> _Task objective_: Having located "margin-left: 36px ->" in the listing below, write out its line and every following line exactly, last line included, without the pictures.

> _Supplied material_:
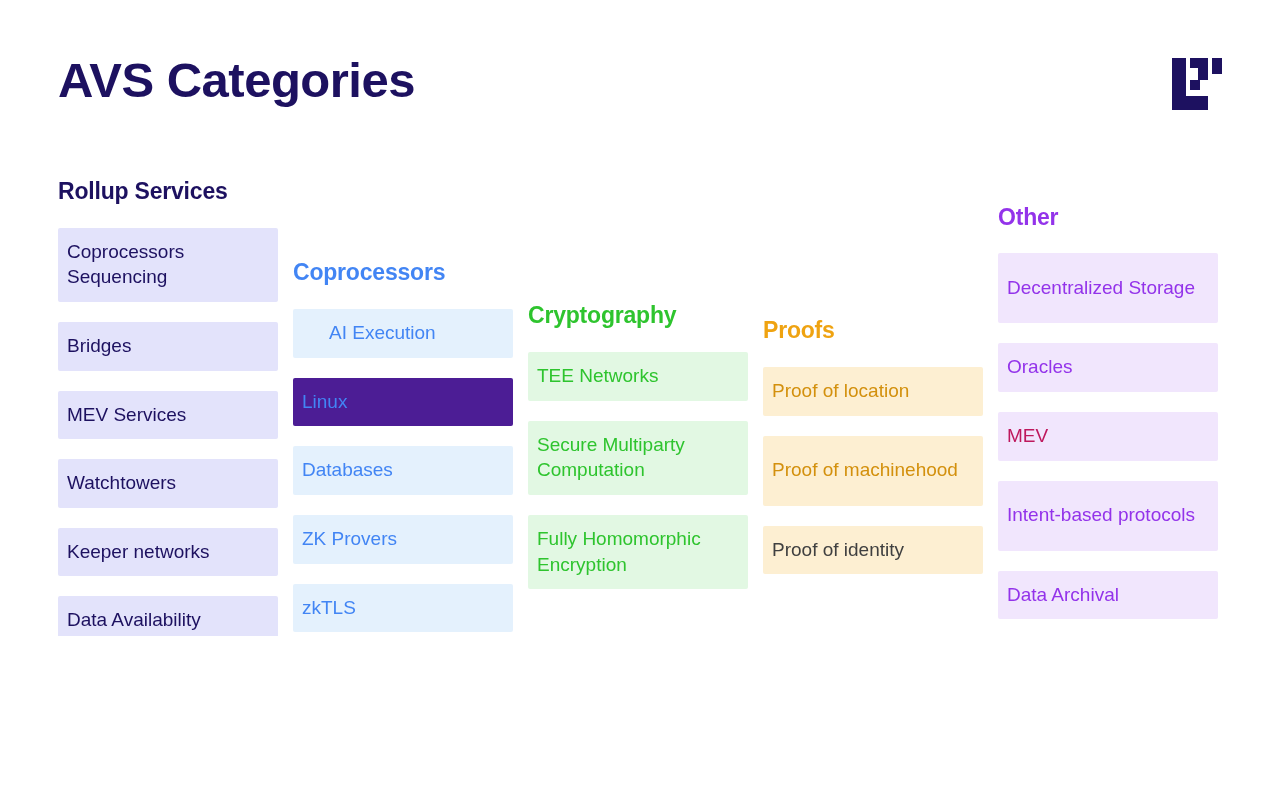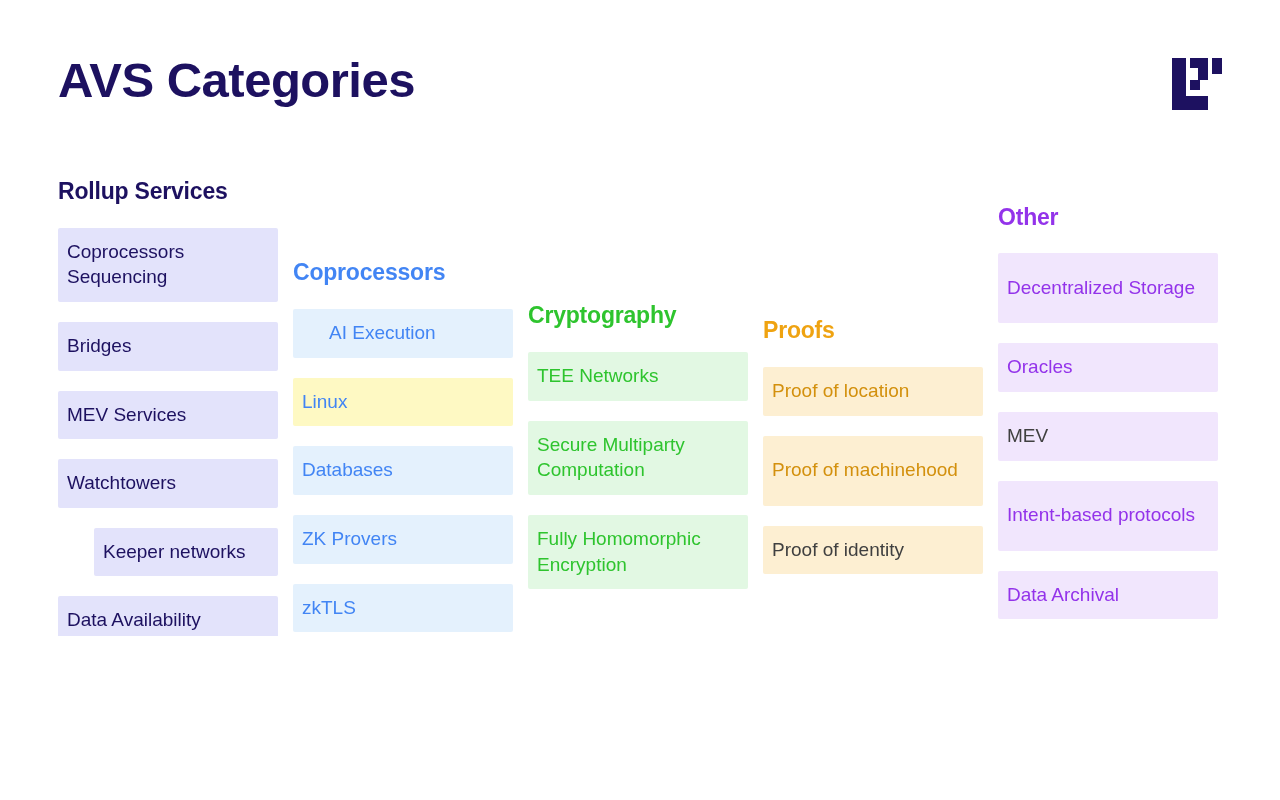"Linux" div.chip { background: #fef9c3 -> #4c1d95 }
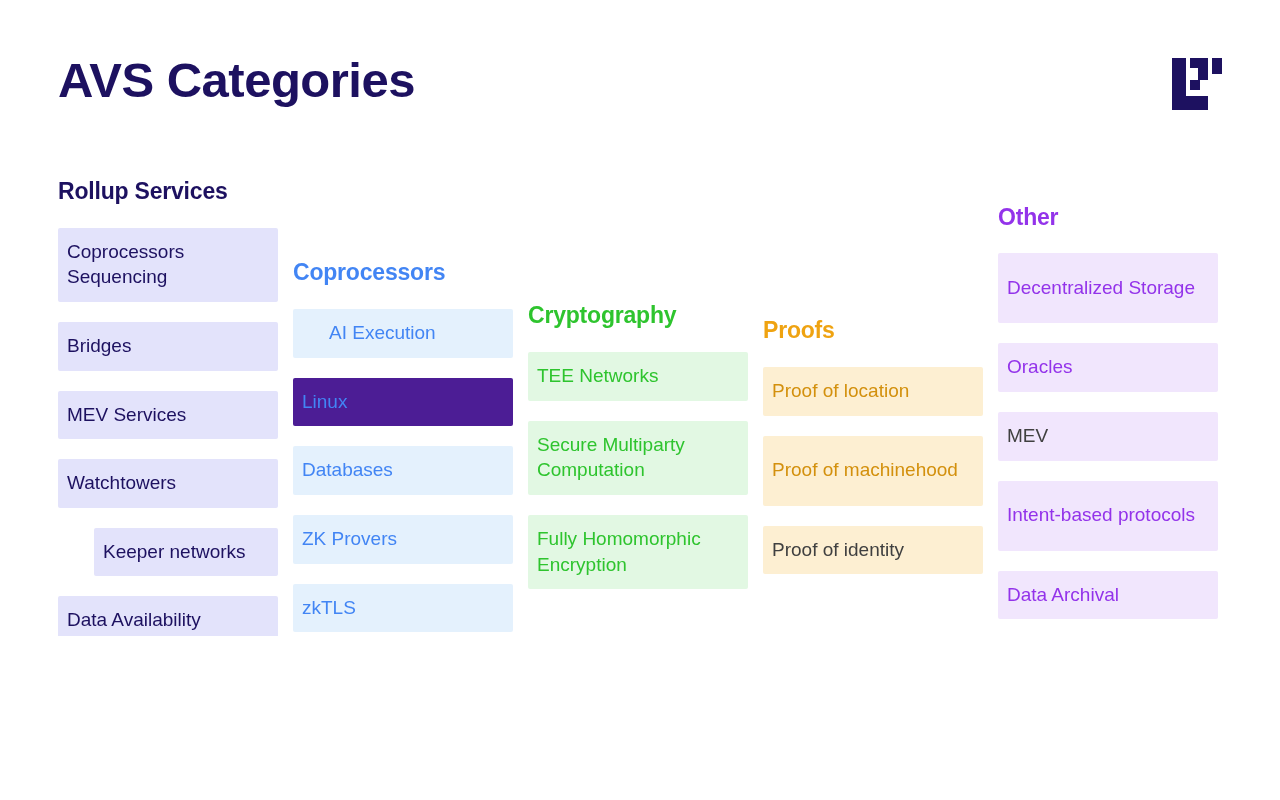"MEV" div.chip { color: #404040 -> #be185d }
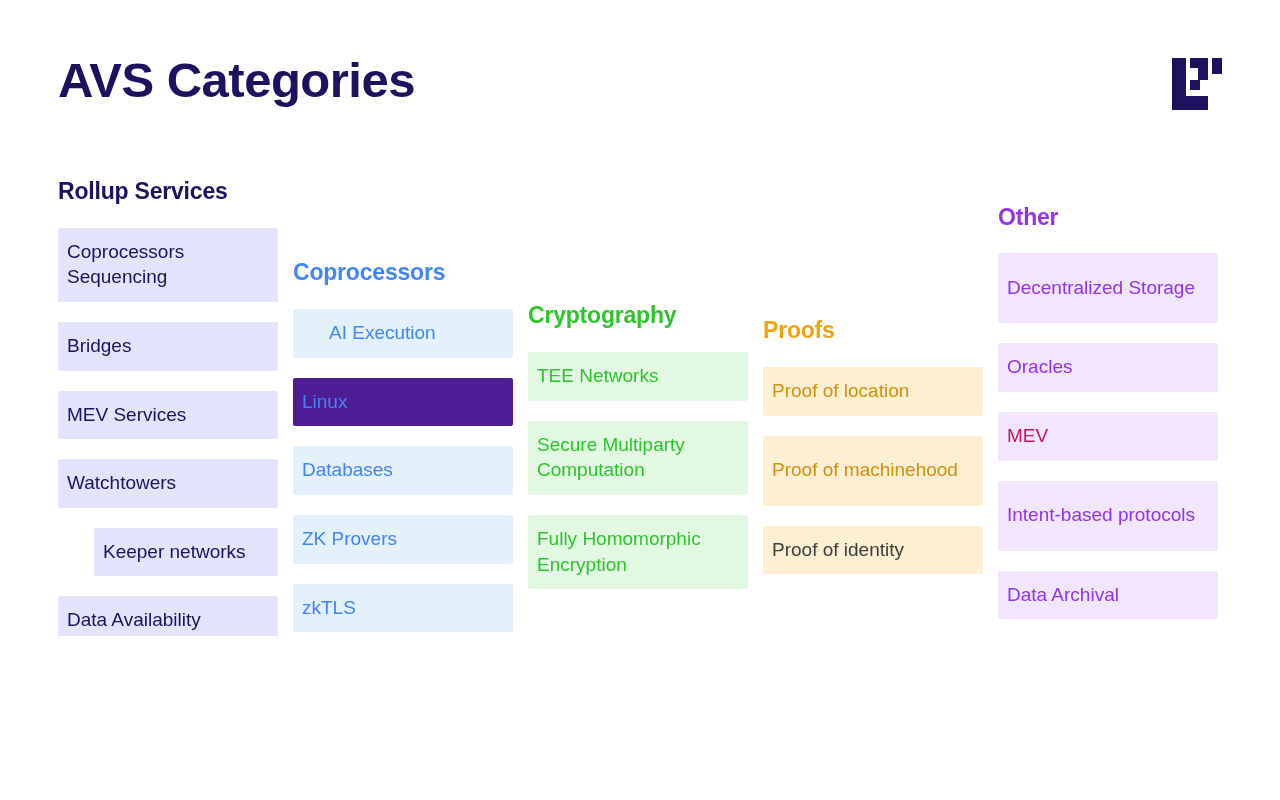"Keeper networks" div.chip { margin-left: 36px -> none }
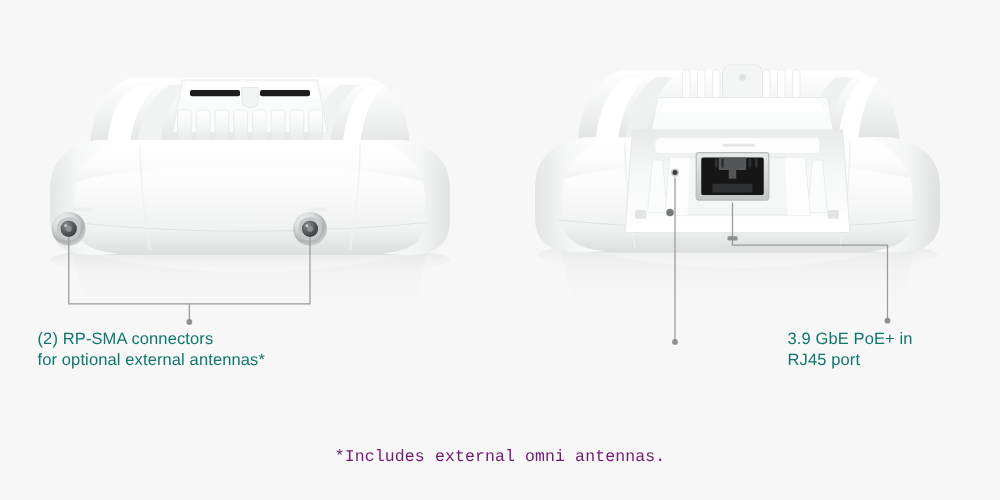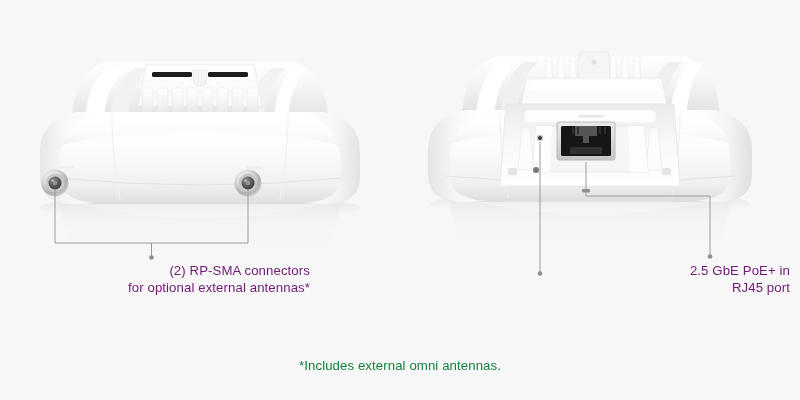"(2) RP-SMA connectors" .callout { color: #701a75 -> #0f766e; text-align: right -> left }
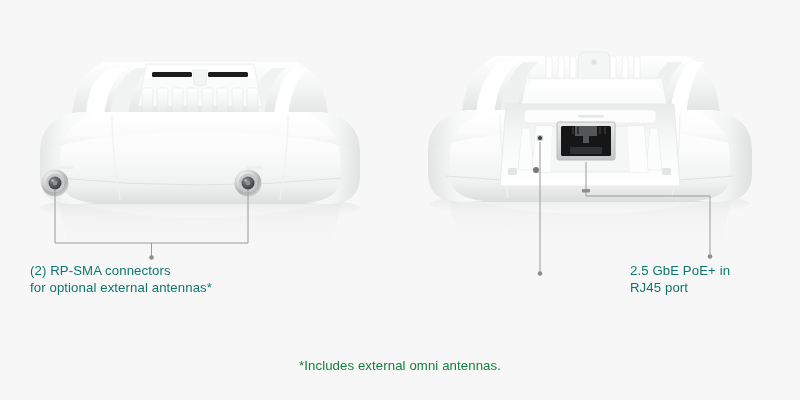"2.5 GbE PoE+ in" div.callout { text: 2.5 -> 3.9 }
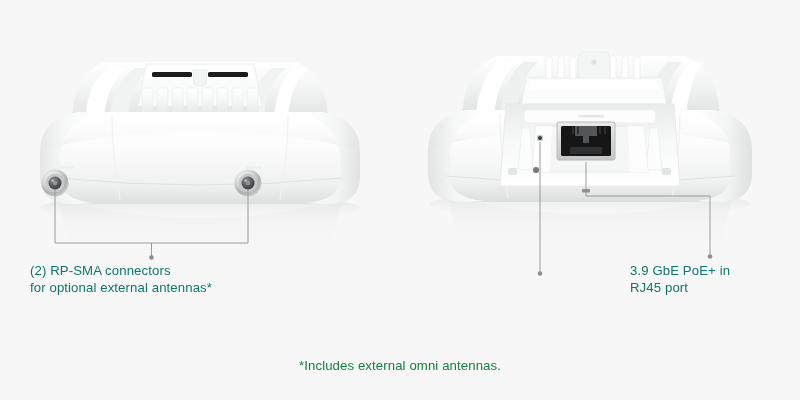"*Includes external omni antennas." #footnote { color: #15803d -> #701a75; font-family: Liberation Sans, sans-serif -> Liberation Mono, monospace }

> _Result of the task_:
"Keeper networks" div.chip { margin-left: 36px -> none }
"(2) RP-SMA connectors" .callout { color: #701a75 -> #0f766e; text-align: right -> left }
"2.5 GbE PoE+ in" div.callout { text: 2.5 -> 3.9 }
"*Includes external omni antennas." #footnote { color: #15803d -> #701a75; font-family: Liberation Sans, sans-serif -> Liberation Mono, monospace }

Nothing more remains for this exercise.